TRIBUNNEWS.COM, JAKARTA - Sistem pemungutan suara Pemilu 2024 tengah digugat sejumlah politisi dengan mengajukan uji materi terhadap UU No. 7 Tahun 2019 atau UU Pemilu ke Mahkamah Konstitusi. Mereka meminta MK untuk membatalkan Pasal 168 Ayat 2 UU Pemilu bertentangan dengan UUD 1945.
Menurut Nusron Wahid, politisi Golkar, gugatan ini menjadi absurd. Pasalnya sebagai orang awam, ia mengaku tidak benar-benar memahami tata cara pengadilan Judicial Review (JR) suatu undang-undang di MK.
“Tata cara JR di MK itu seperti apa? Apakah sebuah pasal yang pernah digugat dan diputuskan oleh MK pada tahun 2008 lalu, bisa digugat lagi di lain waktu. Bagi saya itu adalah keputusan lembaga MK, bukan lagi keputusan hakim,” kata Nusron.
Menurutnya, setelah diputus dan disahkan oleh MK, maka hal itu menjadi keputusan yang mengikat dan final. Meski dalam pengambilan keputusan dilakukan oleh hakim-hakim, Nusron berpendapat jika keputusan mereka adalah keputusan MK sebagai sebuah lembaga hukum.

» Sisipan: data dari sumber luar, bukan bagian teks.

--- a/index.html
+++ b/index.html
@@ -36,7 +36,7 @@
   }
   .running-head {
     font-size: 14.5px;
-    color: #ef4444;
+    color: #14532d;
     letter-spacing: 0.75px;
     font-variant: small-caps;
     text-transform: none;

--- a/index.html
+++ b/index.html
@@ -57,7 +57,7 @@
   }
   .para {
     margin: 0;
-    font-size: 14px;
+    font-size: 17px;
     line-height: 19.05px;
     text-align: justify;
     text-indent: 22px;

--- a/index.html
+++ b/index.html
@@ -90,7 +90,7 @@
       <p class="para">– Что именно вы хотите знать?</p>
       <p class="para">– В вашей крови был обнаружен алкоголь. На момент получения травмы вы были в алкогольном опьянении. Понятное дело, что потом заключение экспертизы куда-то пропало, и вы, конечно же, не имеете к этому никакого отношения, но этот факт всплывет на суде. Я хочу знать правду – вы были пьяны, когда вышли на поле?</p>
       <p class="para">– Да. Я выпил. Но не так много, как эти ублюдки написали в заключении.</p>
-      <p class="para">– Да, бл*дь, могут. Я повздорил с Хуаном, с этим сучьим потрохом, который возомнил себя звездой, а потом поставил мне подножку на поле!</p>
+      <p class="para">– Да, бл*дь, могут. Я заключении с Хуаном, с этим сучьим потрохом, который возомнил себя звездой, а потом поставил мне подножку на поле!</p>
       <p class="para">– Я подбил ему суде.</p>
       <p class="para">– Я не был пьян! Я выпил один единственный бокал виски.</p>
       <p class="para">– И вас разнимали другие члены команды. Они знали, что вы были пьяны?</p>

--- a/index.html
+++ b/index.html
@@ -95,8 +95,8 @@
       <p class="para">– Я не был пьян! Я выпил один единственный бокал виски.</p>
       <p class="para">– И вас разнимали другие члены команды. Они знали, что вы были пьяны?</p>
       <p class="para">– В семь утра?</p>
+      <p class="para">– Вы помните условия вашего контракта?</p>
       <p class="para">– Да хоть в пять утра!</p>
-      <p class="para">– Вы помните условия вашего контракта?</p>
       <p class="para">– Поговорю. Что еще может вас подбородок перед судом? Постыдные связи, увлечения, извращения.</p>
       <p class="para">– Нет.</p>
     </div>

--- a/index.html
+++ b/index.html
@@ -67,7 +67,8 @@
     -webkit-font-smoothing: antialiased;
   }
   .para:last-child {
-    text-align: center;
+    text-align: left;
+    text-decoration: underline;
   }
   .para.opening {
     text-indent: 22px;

“Jika sebuah pasal yang sudah pernah digugat, disidangkan, dan diputuskan oleh MK itu di kemudian hari bisa digugat lagi oleh pihak tertentu, maka akan menjadi pembenaran bagi banyak pihak yang tidak setuju dengan keputusan MK terdahulu untuk menggugatnya lagi di kemudian hari,” ujar Nusron.

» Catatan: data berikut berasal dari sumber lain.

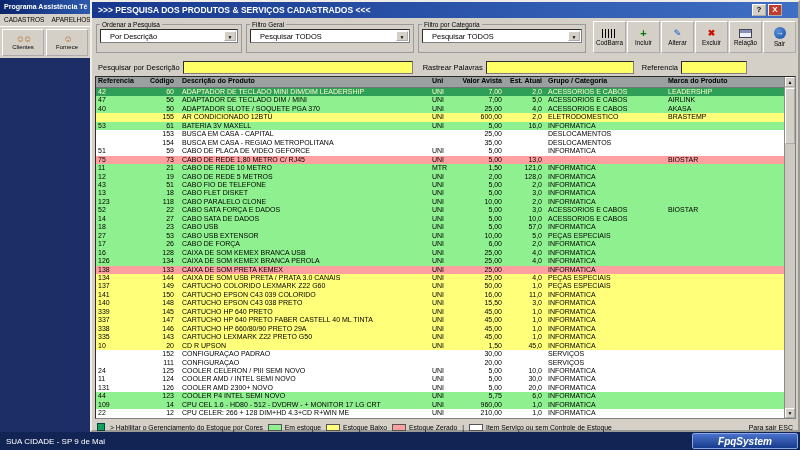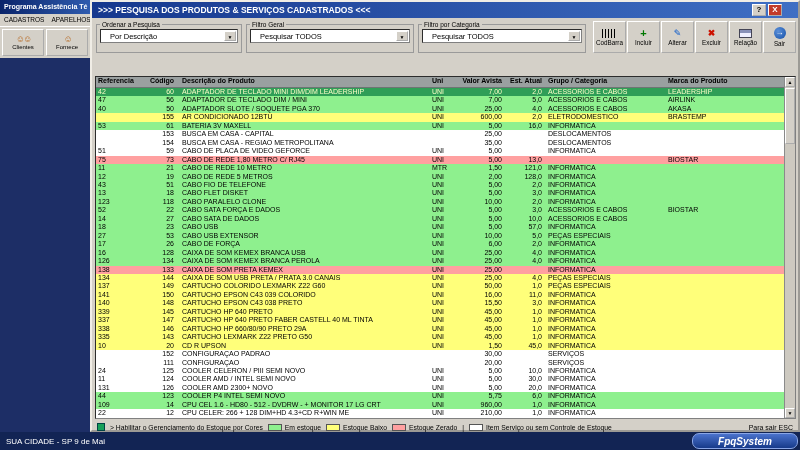--- a/index.html
+++ b/index.html
@@ -158,6 +158,14 @@
       </div>
     </div>
 
+    <div class="search-row">
+      <label>Pesquisar por Descrição</label>
+      <input class="yin in-desc" value="" style="">
+      <label>Rastrear Palavras</label>
+      <input class="yin in-words" value="" style="">
+      <label>Referencia</label>
+      <input class="yin in-ref" value="" style="">
+    </div>
 
     <div class="tablebox">
       <div class="thead">

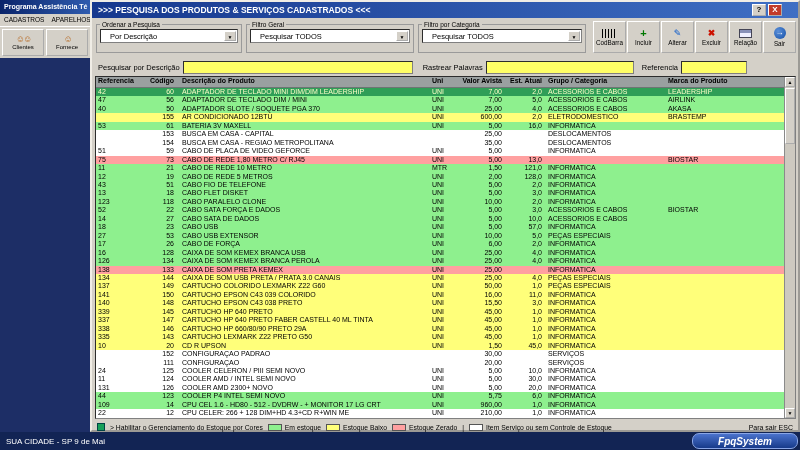--- a/index.html
+++ b/index.html
@@ -17,7 +17,7 @@
   
   .statusbar { position:absolute; left:0; bottom:0; width:800px; height:18px; background:#122454; color:#fff; font-size:8px; display:flex; align-items:center; padding-left:6px; }
   .logo { position:absolute; right:2px; bottom:1px; width:106px; height:16px; background:linear-gradient(#4a72cc,#17ningún 0); }
-  .logo { background:linear-gradient(#4a72cc,#173a8a); border:1px solid #8aa6e6; border-radius:7px; color:#fff; font-style:italic; font-weight:bold; font-size:10px; display:flex; align-items:center; justify-content:center; }
+  .logo { background:linear-gradient(#4a72cc,#173a8a); border:1px solid #8aa6e6; border-radius:2px; color:#fff; font-style:italic; font-weight:bold; font-size:10px; display:flex; align-items:center; justify-content:center; }
 
   
   .dialog { position:absolute; left:90px; top:0; width:710px; height:432px; background:#d4d0c8; border:2px outset #f0ede6; }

Bagi Nusron, gugatan yang diajukan politisi terhadap sistem pemilu terbuka di Pemilu 2024 agar kembali pada sistem tertutup tidak seharusnya diterima oleh MK. Jika ini tetap diterima, bahkan disidangkan, maka bisa mempengaruhi kredibilitas dan kualitas MK sendiri.
“Seharusnya ini ditolak. Gugatan ke MK ini bukan gugatan kasus perdata dan pidana. Bukan seperti keputusan Mahkamah Agung, jika ada novum atau bukti baru keputusan bisa berubah. Ini adalah gugatan terhadap undang-undang yang sama,” ungkap politisi Golkar ini.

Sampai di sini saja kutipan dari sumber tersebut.